*Exercise aim*: Quote the entries in full, character for character, without their images.

*Input material*:
------------------------------------------------------------------------

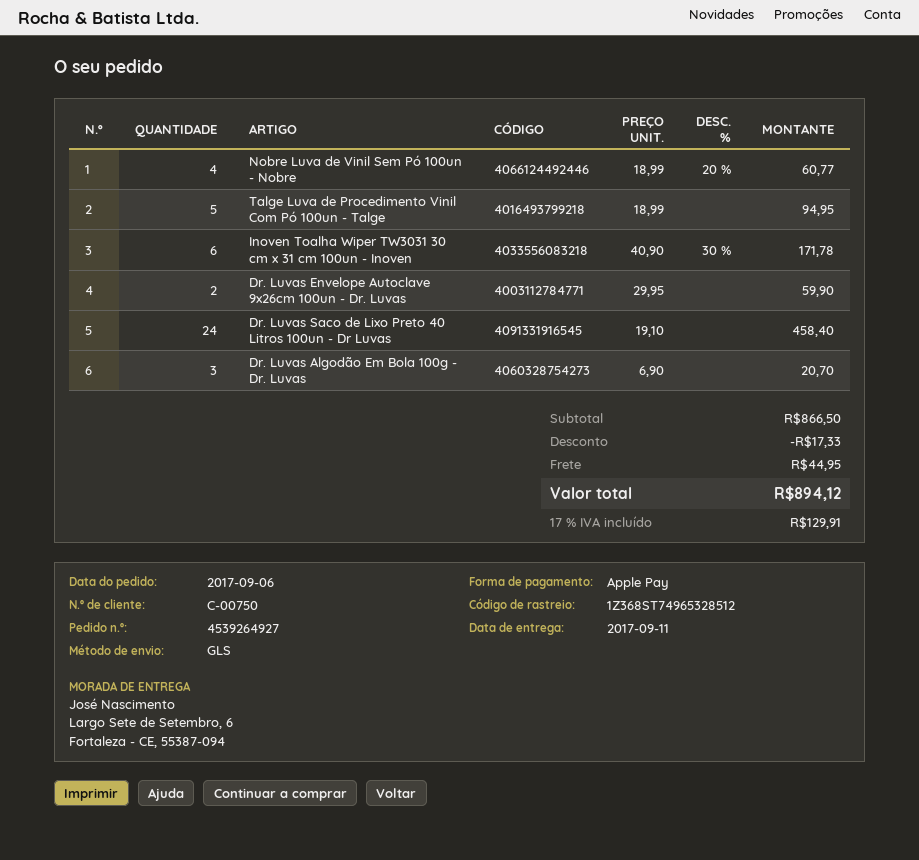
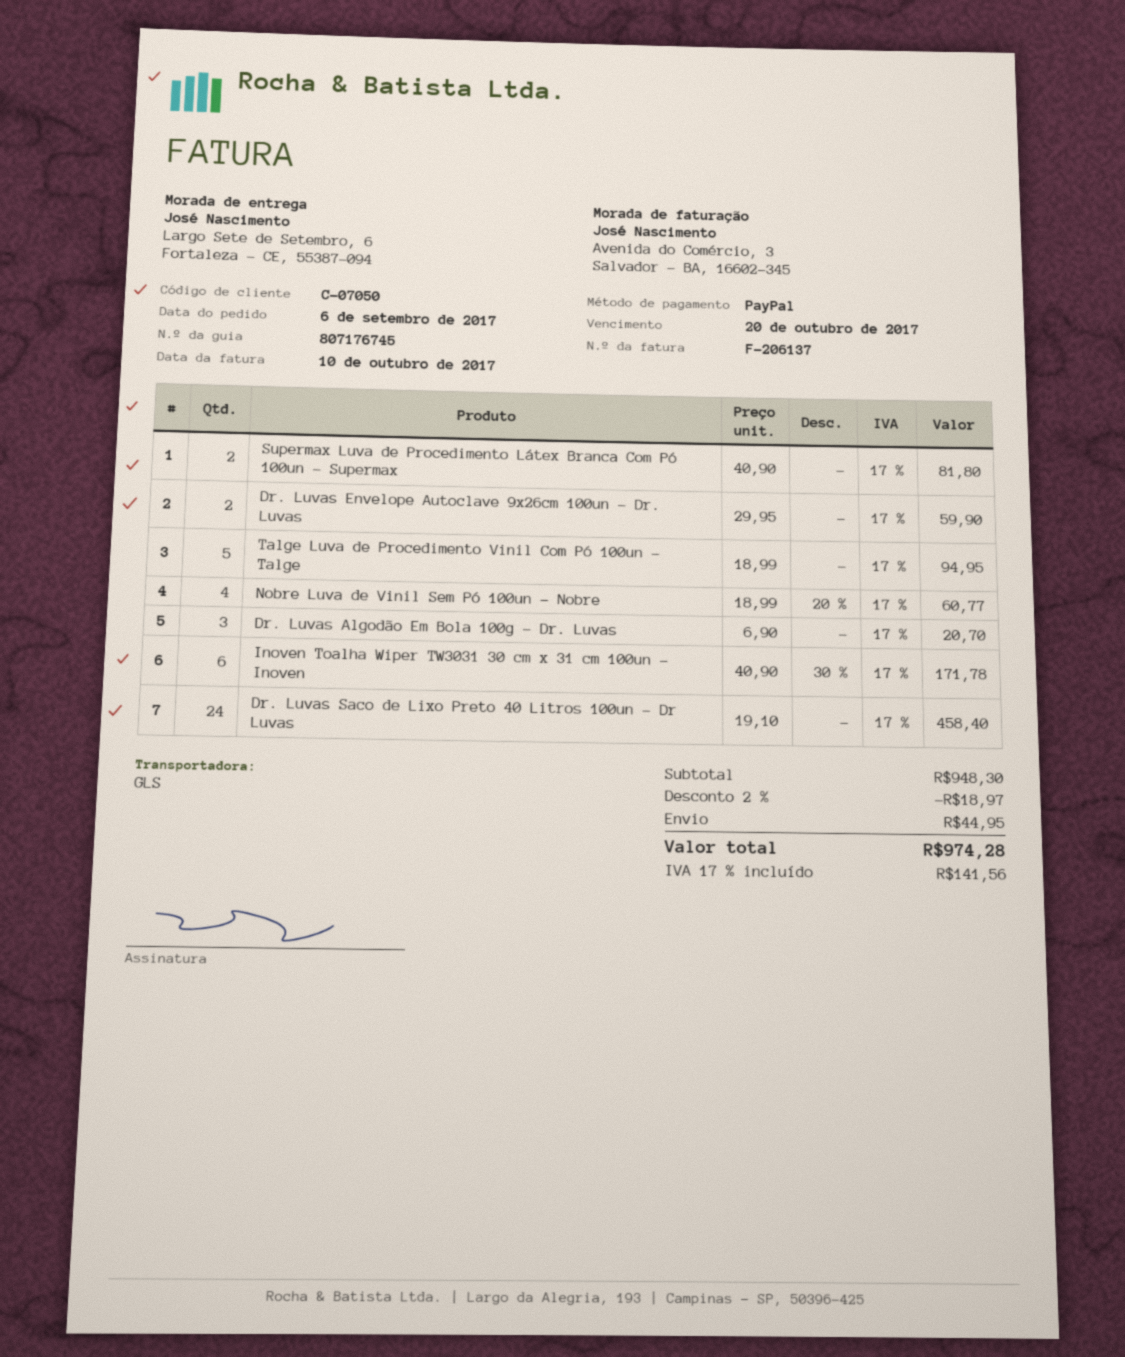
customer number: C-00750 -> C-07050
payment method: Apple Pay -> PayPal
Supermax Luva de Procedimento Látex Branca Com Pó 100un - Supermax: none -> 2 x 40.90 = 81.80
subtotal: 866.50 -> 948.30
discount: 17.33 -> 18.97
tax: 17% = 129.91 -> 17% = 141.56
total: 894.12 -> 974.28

------------------------------------------------------------------------

*Task answer*:
customer number: C-00750 -> C-07050
payment method: Apple Pay -> PayPal
Supermax Luva de Procedimento Látex Branca Com Pó 100un - Supermax: none -> 2 x 40.90 = 81.80
subtotal: 866.50 -> 948.30
discount: 17.33 -> 18.97
tax: 17% = 129.91 -> 17% = 141.56
total: 894.12 -> 974.28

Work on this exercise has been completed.